━━━━━ Records for the exercise ━━━━━

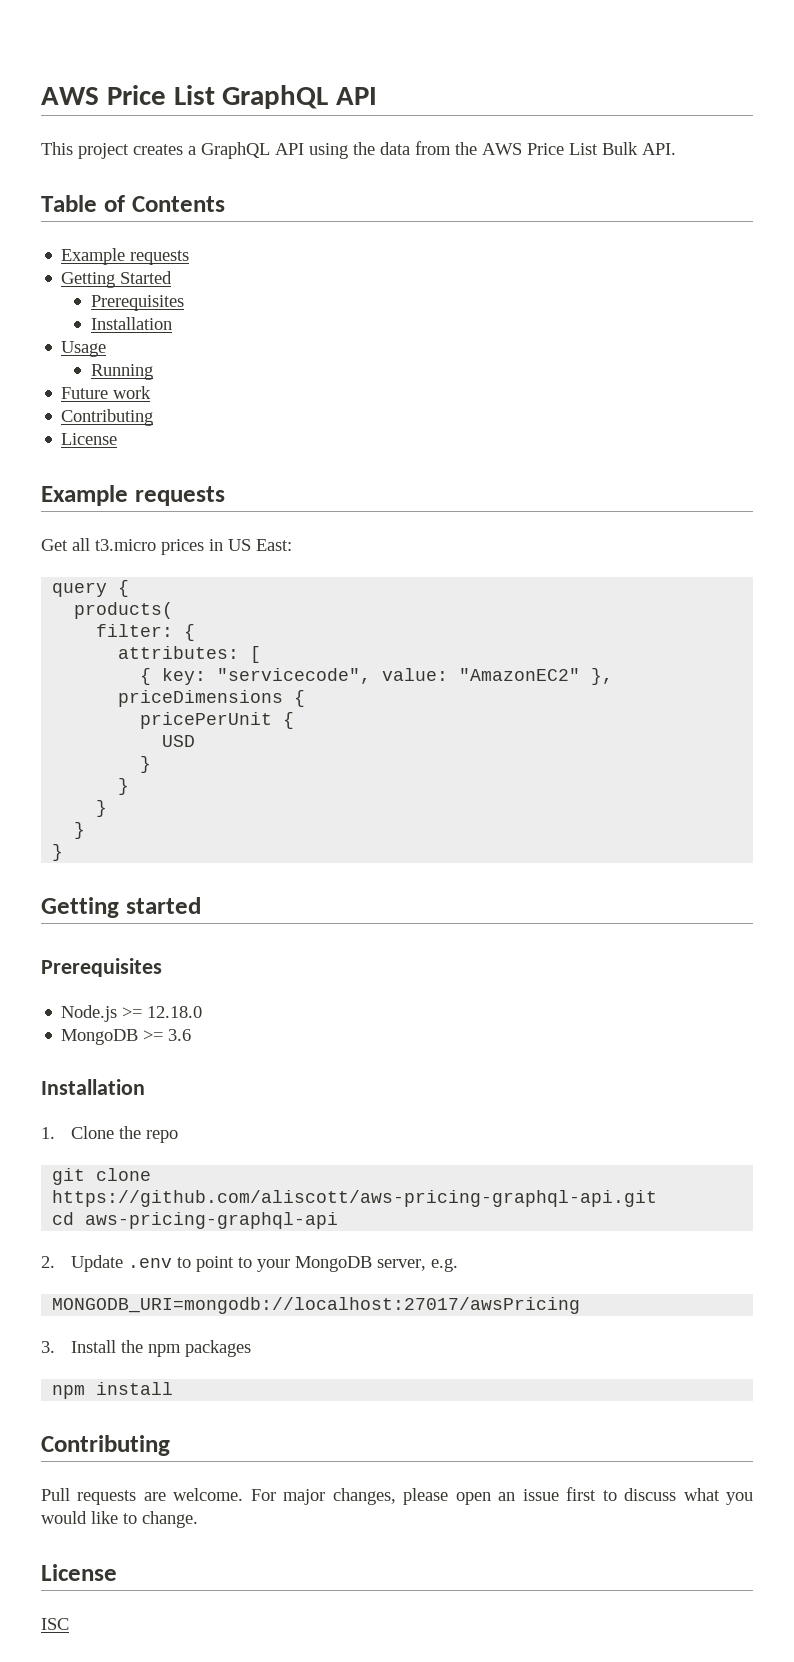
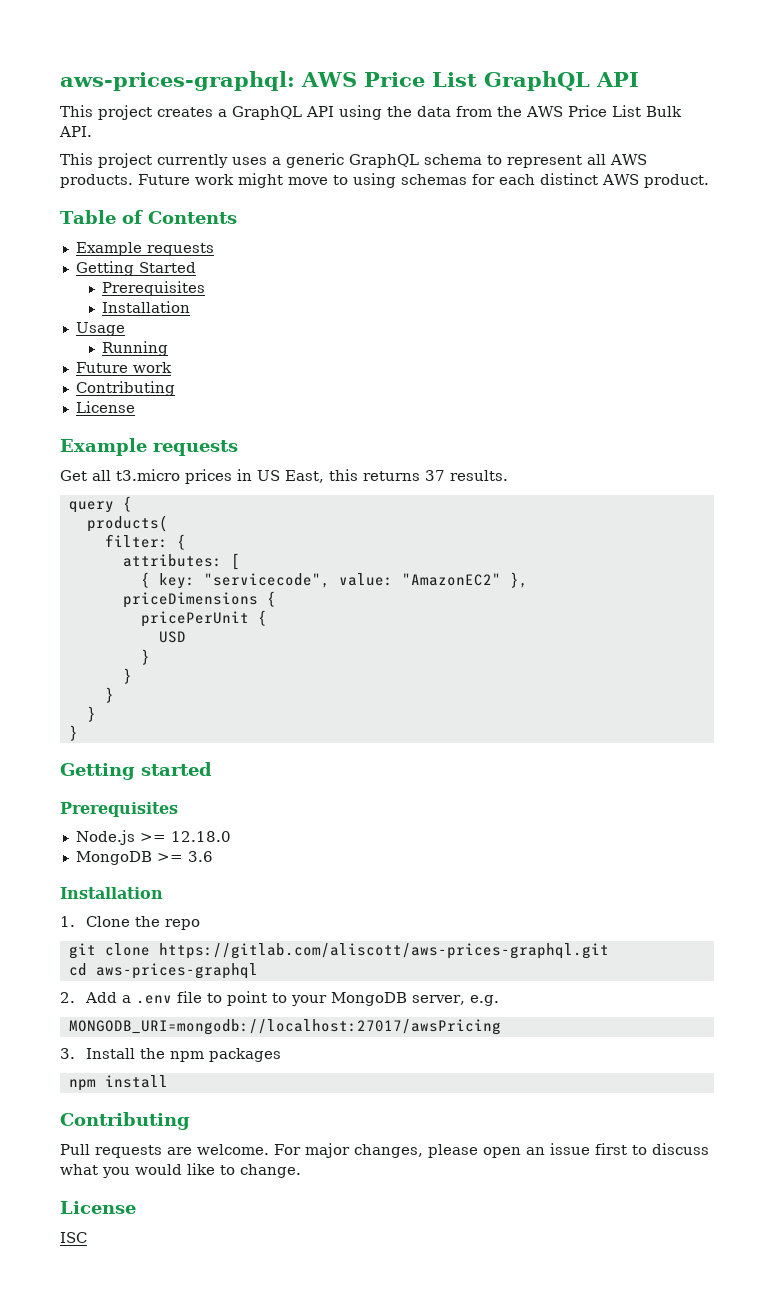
(41, 96) none -> [60,71,295,91] aws-prices-graphql:
(676, 149) none -> [60,153,647,168] [60,173,709,188] // This project currently uses a generic GraphQL schema to represent all AWS products. Future work might move to using schemas for each distinct AWS product.
[256,539,292,551] East: -> [285,469,508,483] East, this returns 37 results.
[52,1190,658,1207] https://github.com/aliscott/aws-pricing-graphql-api.git -> [158,943,609,959] https://gitlab.com/aliscott/aws-prices-graphql.git
[85,1212,339,1229] aws-pricing-graphql-api -> [95,963,258,979] aws-prices-graphql
[70,1255,172,1272] Update .env -> [84,991,202,1004] Add a .env file

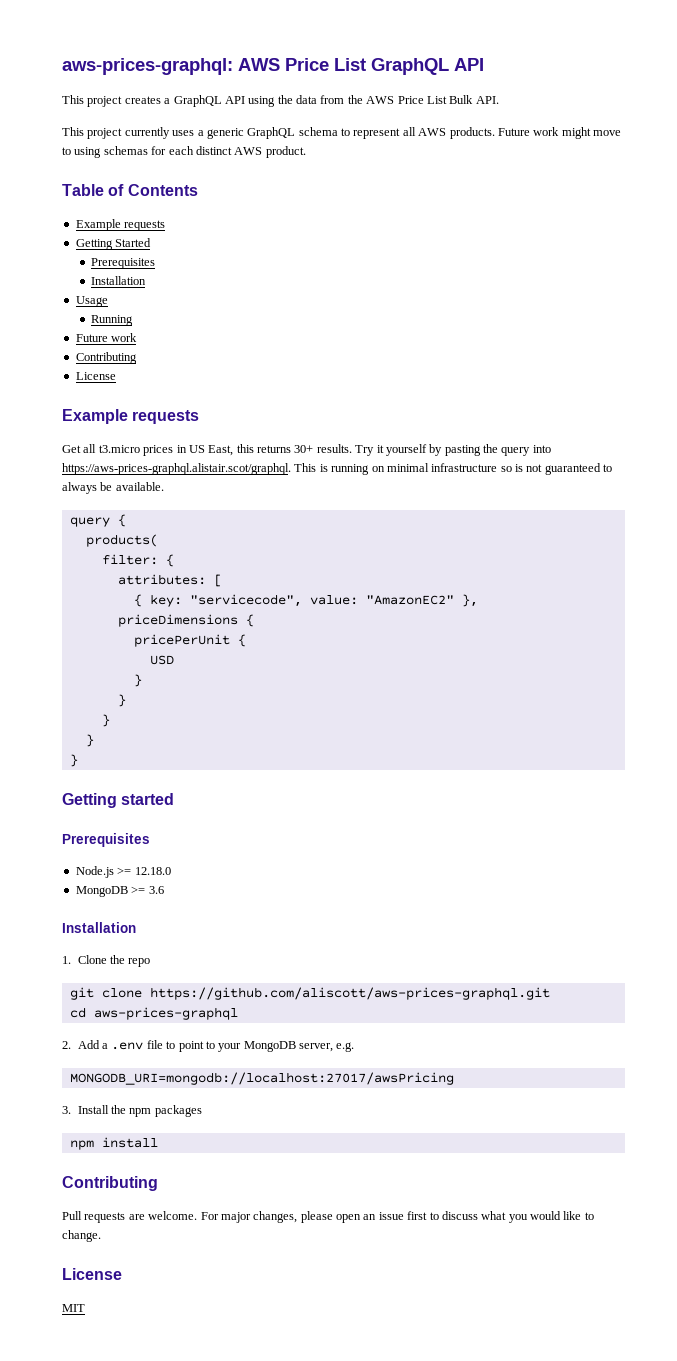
[425,470,445,481] 37 -> [294,445,314,453] 30+
(508, 475) none -> [355,444,551,456] [62,463,613,475] [62,482,164,494] Try it yourself by pasting the query into https://aws-prices-graphql.alistair.scot/graphql. This is running on minimal infrastructure so is not guaranteed to always be available.
[158,943,609,959] https://gitlab.com/aliscott/aws-prices-graphql.git -> [149,987,550,1000] https://github.com/aliscott/aws-prices-graphql.git
[60,1232,87,1243] ISC -> [62,1304,85,1312] MIT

━━━━━

▸ What the exercise asks:
Take the line that holds "[85,1212,339,1229] aws-pricing-graphql-api ->" as the start and the last line of the data as the end. Copy only those lines exactly, both ends included, except the pictures.

▸ Task solution:
[85,1212,339,1229] aws-pricing-graphql-api -> [95,963,258,979] aws-prices-graphql
[70,1255,172,1272] Update .env -> [84,991,202,1004] Add a .env file

[425,470,445,481] 37 -> [294,445,314,453] 30+
(508, 475) none -> [355,444,551,456] [62,463,613,475] [62,482,164,494] Try it yourself by pasting the query into https://aws-prices-graphql.alistair.scot/graphql. This is running on minimal infrastructure so is not guaranteed to always be available.
[158,943,609,959] https://gitlab.com/aliscott/aws-prices-graphql.git -> [149,987,550,1000] https://github.com/aliscott/aws-prices-graphql.git
[60,1232,87,1243] ISC -> [62,1304,85,1312] MIT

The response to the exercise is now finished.